_DATA EXCERPTS_

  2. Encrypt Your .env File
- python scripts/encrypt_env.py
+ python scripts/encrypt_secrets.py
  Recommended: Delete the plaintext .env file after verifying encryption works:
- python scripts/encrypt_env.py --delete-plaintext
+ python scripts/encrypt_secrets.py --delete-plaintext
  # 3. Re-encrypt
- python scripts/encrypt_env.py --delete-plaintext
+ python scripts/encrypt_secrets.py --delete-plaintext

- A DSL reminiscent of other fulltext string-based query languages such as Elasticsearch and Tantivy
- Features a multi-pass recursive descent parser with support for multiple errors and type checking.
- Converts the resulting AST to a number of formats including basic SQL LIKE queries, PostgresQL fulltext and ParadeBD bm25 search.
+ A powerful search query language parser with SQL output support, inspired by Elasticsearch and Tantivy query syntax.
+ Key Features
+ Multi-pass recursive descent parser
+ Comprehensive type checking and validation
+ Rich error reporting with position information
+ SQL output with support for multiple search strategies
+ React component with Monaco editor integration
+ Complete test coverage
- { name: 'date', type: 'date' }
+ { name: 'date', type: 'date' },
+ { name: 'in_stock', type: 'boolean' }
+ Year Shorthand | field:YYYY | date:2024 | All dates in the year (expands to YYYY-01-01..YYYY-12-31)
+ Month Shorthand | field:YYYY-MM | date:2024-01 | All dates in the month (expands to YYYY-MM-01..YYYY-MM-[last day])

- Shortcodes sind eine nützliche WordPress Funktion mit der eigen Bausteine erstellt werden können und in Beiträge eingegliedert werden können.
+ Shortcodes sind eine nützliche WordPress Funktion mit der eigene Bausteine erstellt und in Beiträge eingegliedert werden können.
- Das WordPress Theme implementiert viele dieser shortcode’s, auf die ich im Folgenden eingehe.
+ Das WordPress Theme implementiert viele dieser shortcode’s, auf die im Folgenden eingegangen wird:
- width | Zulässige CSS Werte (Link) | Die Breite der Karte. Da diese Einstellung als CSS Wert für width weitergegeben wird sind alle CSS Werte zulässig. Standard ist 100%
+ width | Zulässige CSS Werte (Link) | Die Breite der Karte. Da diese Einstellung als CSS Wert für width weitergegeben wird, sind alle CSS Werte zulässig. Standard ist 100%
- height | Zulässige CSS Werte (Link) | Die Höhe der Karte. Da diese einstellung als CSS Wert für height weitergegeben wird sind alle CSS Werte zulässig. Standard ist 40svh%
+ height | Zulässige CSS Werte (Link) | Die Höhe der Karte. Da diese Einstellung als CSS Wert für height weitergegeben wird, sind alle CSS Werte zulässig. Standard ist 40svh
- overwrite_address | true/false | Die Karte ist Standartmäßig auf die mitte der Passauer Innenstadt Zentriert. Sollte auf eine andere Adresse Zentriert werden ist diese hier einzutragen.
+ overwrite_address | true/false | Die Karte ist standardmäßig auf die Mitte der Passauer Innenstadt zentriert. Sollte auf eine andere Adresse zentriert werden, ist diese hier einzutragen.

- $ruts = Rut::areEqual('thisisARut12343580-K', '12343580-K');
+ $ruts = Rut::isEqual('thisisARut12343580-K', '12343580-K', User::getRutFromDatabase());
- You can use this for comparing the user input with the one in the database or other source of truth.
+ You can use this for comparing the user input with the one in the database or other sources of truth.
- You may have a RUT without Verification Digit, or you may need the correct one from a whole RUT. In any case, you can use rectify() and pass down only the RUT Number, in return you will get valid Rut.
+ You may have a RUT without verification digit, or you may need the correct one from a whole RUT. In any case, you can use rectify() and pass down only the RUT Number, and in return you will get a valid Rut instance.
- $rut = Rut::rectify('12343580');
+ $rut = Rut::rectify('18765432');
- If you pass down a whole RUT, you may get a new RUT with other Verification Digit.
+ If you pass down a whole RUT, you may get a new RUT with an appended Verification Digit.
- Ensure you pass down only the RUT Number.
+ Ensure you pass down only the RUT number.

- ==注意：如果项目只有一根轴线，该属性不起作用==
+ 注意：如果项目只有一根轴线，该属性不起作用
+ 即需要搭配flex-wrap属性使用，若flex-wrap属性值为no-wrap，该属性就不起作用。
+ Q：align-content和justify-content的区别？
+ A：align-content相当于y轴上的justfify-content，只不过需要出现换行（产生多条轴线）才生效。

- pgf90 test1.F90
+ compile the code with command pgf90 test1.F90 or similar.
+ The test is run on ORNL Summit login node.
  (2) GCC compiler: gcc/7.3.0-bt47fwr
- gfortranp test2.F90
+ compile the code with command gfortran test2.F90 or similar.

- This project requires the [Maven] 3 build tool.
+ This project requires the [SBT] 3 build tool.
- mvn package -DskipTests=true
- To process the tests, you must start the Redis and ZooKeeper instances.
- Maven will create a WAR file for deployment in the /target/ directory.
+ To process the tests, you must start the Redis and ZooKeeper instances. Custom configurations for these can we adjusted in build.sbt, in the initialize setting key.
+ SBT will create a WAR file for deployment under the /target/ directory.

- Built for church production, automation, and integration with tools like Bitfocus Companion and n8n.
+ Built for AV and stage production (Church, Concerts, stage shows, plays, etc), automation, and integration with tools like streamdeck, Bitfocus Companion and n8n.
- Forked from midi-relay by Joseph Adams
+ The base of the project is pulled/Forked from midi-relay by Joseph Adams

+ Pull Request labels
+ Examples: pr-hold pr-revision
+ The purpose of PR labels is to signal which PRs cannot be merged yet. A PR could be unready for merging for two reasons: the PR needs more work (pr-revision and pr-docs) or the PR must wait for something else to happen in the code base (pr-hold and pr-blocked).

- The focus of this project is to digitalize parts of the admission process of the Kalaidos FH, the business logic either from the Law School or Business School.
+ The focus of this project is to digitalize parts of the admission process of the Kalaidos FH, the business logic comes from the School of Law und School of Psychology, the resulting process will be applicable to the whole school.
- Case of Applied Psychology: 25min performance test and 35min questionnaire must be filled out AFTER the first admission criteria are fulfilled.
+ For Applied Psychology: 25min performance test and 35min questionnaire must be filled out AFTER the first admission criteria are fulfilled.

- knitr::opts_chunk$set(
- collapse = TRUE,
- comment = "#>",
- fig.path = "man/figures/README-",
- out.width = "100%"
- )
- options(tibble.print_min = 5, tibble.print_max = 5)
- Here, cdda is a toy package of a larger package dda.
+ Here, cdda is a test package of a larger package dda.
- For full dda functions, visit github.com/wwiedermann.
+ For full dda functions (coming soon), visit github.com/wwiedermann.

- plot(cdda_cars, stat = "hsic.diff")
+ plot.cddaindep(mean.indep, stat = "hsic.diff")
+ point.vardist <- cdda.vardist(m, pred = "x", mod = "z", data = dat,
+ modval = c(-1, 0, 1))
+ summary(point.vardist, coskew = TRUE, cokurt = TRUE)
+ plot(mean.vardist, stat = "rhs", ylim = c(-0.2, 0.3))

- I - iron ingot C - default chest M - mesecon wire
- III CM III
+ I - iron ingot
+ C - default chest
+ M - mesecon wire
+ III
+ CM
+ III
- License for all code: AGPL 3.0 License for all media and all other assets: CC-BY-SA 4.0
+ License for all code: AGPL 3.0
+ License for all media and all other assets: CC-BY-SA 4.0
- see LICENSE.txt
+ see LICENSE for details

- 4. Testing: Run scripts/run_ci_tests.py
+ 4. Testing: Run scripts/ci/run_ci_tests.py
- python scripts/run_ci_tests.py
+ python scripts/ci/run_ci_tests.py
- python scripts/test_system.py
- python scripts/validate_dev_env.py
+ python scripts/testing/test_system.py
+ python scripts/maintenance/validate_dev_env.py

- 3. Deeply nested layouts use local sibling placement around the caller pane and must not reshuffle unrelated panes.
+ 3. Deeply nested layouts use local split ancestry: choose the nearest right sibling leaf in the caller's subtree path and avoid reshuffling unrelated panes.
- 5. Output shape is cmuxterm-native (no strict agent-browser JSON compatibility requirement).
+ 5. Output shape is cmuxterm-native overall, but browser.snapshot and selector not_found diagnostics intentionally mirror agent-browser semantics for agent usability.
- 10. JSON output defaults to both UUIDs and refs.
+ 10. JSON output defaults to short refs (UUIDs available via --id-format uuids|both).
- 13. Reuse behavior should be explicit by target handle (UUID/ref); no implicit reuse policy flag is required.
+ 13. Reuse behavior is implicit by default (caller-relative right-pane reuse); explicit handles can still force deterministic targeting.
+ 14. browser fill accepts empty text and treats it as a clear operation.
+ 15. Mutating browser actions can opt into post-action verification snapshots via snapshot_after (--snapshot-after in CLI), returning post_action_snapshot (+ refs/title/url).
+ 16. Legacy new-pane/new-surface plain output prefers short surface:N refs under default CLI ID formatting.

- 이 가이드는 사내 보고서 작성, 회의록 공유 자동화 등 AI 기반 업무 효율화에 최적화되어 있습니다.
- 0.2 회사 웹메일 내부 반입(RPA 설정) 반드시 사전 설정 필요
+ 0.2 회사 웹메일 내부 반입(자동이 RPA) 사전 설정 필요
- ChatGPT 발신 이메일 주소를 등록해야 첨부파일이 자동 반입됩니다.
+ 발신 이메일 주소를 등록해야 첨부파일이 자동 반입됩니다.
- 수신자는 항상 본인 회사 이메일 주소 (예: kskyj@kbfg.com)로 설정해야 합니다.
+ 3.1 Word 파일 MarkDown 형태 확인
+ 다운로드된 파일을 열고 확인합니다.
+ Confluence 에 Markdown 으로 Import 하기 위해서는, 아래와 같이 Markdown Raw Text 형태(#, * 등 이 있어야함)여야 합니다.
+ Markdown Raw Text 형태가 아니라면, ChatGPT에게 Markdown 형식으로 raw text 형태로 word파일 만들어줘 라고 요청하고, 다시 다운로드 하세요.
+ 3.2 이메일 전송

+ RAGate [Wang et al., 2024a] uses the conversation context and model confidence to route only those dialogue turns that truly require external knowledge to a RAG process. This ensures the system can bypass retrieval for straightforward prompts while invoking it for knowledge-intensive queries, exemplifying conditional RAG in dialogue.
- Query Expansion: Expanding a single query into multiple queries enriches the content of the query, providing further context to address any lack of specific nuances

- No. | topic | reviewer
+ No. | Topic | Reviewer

_AIM OF THE EXERCISE_
Write out again only the lines from the one with "- ChatGPT 발신 이메일 주소를 등록해야 첨부파일이 자동 반입됩니다." through the last line of the records above. Keep every word as it stands.

_ANSWER AREA_
- ChatGPT 발신 이메일 주소를 등록해야 첨부파일이 자동 반입됩니다.
+ 발신 이메일 주소를 등록해야 첨부파일이 자동 반입됩니다.
- 수신자는 항상 본인 회사 이메일 주소 (예: kskyj@kbfg.com)로 설정해야 합니다.
+ 3.1 Word 파일 MarkDown 형태 확인
+ 다운로드된 파일을 열고 확인합니다.
+ Confluence 에 Markdown 으로 Import 하기 위해서는, 아래와 같이 Markdown Raw Text 형태(#, * 등 이 있어야함)여야 합니다.
+ Markdown Raw Text 형태가 아니라면, ChatGPT에게 Markdown 형식으로 raw text 형태로 word파일 만들어줘 라고 요청하고, 다시 다운로드 하세요.
+ 3.2 이메일 전송

+ RAGate [Wang et al., 2024a] uses the conversation context and model confidence to route only those dialogue turns that truly require external knowledge to a RAG process. This ensures the system can bypass retrieval for straightforward prompts while invoking it for knowledge-intensive queries, exemplifying conditional RAG in dialogue.
- Query Expansion: Expanding a single query into multiple queries enriches the content of the query, providing further context to address any lack of specific nuances

- No. | topic | reviewer
+ No. | Topic | Reviewer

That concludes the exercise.